3. What emanates from the above is that the injured was first hit by an XUV 500 car and was flung away from it and thereafter the offending vehicle i.e. Mahindra Scorpio bearing No. DL 3C AS 0311, which was racing against the XUV 500 and was being driven in a rash and negligent manner ran over her and crushed her. It was due to only such wanton and reckless manner of driving that the lady, who was in the prime of her life, was grievously injured. Had the offending vehicle been driven in a cautious, careful and diligent manner, perhaps the injury to the claimant may not have happened.
4. Furthermore, it is a matter of record that on the entire stretch of road, there was no designated zebra crossing. Therefore, the appellant‟s argument apropos zebra crossing is misconstrued. What is to be determined is whether there was negligent and rash driving of the offending vehicle. It stands proven that the said vehicle was being driven rashly and negligently. Hence, there is no ground to apportion any blame upon the injured/claimant.
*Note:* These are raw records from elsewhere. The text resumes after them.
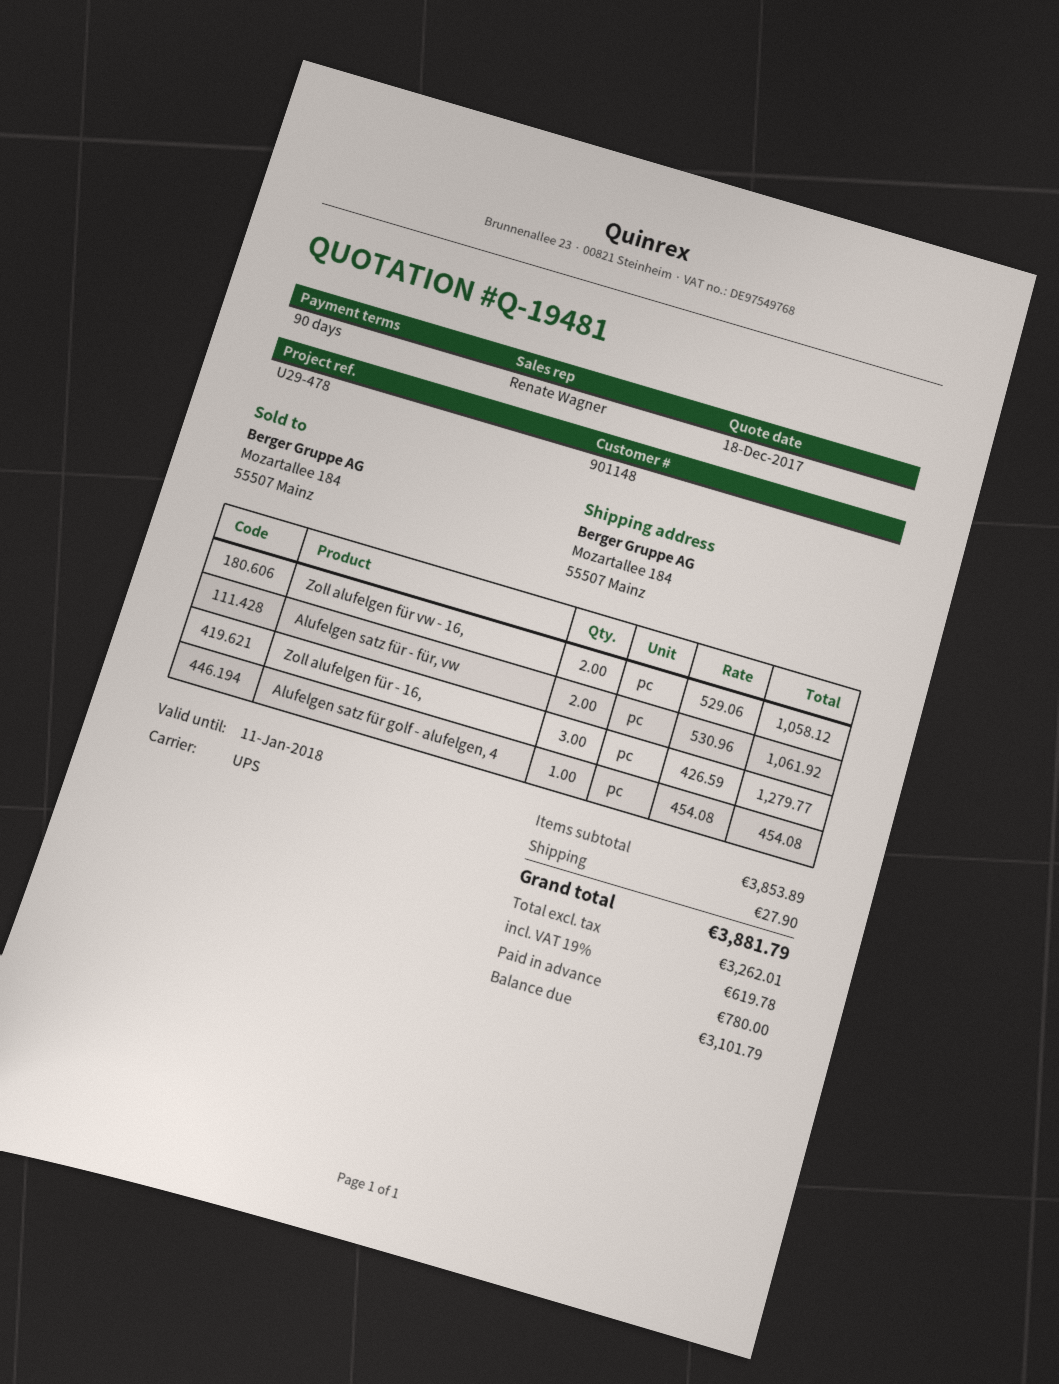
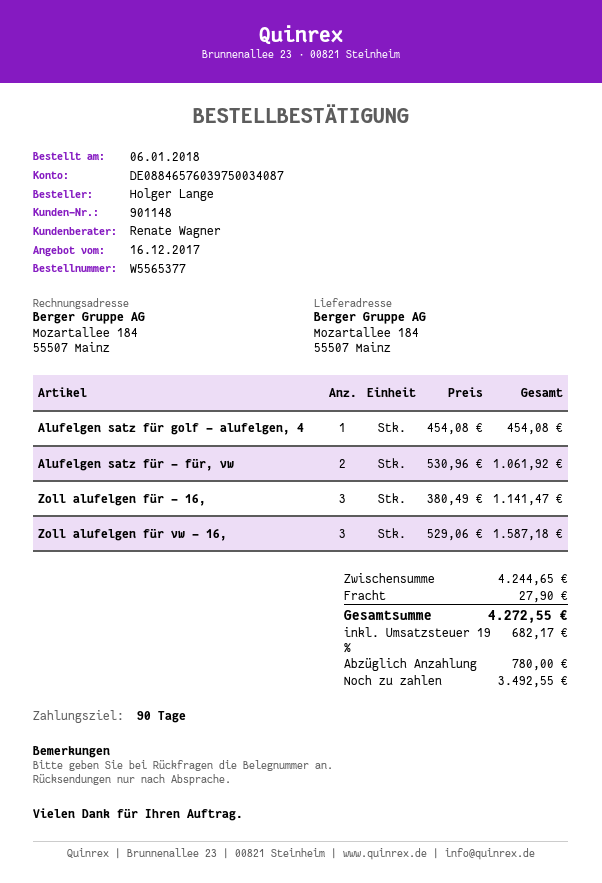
quote date: 2017-12-18 -> 2017-12-16
Zoll alufelgen für vw - 16,: 2 x 529.06 = 1058.12 -> 3 x 529.06 = 1587.18
Zoll alufelgen für - 16,: 3 x 426.59 = 1279.77 -> 3 x 380.49 = 1141.47
subtotal: 3853.89 -> 4244.65
tax: 19% = 619.78 -> 19% = 682.17
total: 3881.79 -> 4272.55
balance: 3101.79 -> 3492.55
5. The accident has resulted in multiple disabilities and inconvenience to the claimant for the rest of her life. Apropos her disability, the learned Tribunal has recorded as under:- “ As per the disability certificate the petitioner has suffered 84% permanent disability in relation to her left upper limb and left lower limb and visual disability. The disability on the person of the petitioner is such that she may not be able to do the job of dietician with the efficiency which she was doing before the accident. Although, being a dietician the petitioner may simply sit and give advise and work as a dietician but her condition is such that she may not even get a job. Further, the condition of the petitioner is such that her movements have been restricted. Further, she has suffered visual disability also.”
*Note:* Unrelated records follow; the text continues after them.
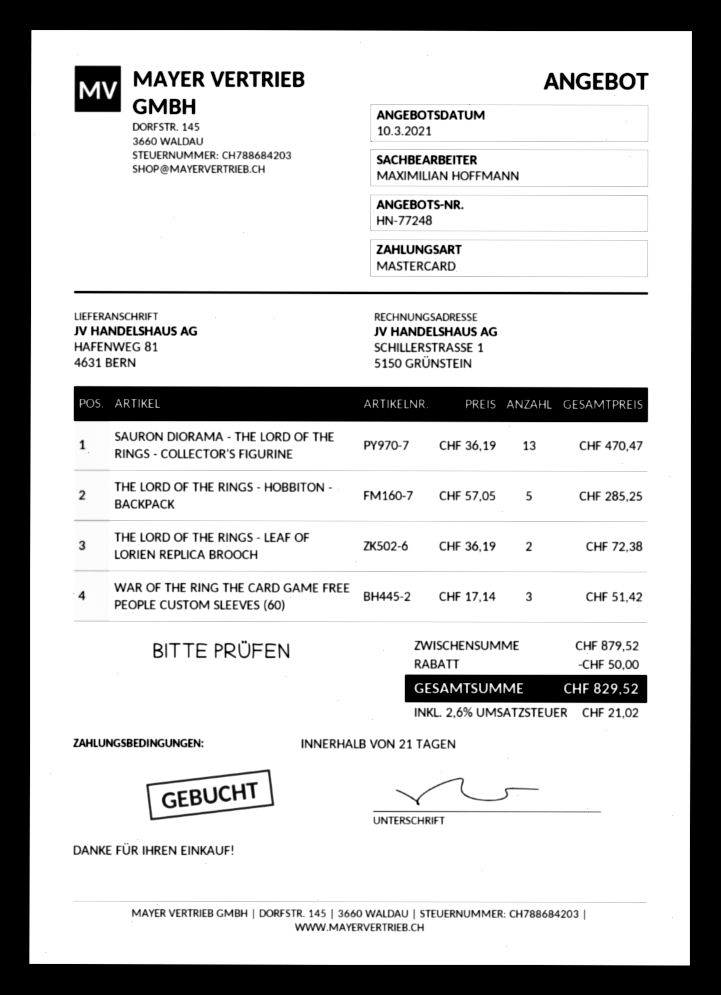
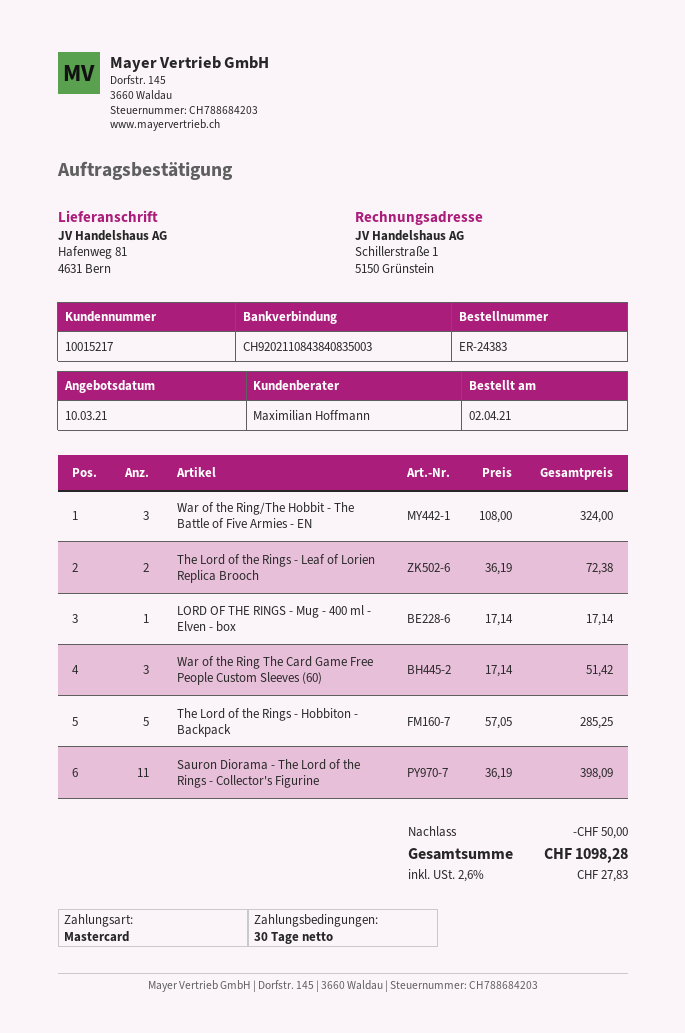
payment terms: 21 days -> 30 days
SAURON DIORAMA - THE LORD OF THE RINGS - COLLECTOR'S FIGURINE: 13 x 36.19 = 470.47 -> 11 x 36.19 = 398.09
War of the Ring/The Hobbit - The Battle of Five Armies - EN: none -> 3 x 108.00 = 324.00
LORD OF THE RINGS - Mug - 400 ml - Elven - box: none -> 1 x 17.14 = 17.14
tax: 2.6% = 21.02 -> 2.6% = 27.83
total: 829.52 -> 1098.28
6. On a bright July morning, a young lady, barely 29 years of age, brimming with hopes, dreams and aspirations had set-off for her work place at the hospital across the road. Little did she know, that moments later two vehicles being driven in a rash and negligent manner would render her debilitated for the rest of her life, reducing to shambles her dreams, aspirations and ambitions. One offending vehicle first hit her and fled from the spot; by this impact she was flung in the air and landed some paces away. The second offending vehicle (insured by the appellant) crushed her mercilessly, resulting in her becoming visually disabled and virtually half of her body i.e. the left side, also permanently disabled. The Court would note that the accident happened on 31.07.2017 in broad daylight at about 7:10 a.m.; it is the time of year when the sun rises up early. The offender could have clearly seen the young lady and avoided the accident. There can never be any justification apropos to the “zebra crossing” argument with respect to the grievous accident which has reduced the life of the young lady, who was in the prime of her life, to such misery.
7. In view of the above, the Court finds no reason to interfere with the impugned order. The appeal is without merit and is, accordingly, dismissed.
8. The statutory amount, alongwith interest accrued thereon, be deposited into the „AASRA‟ Fund opened by this Court.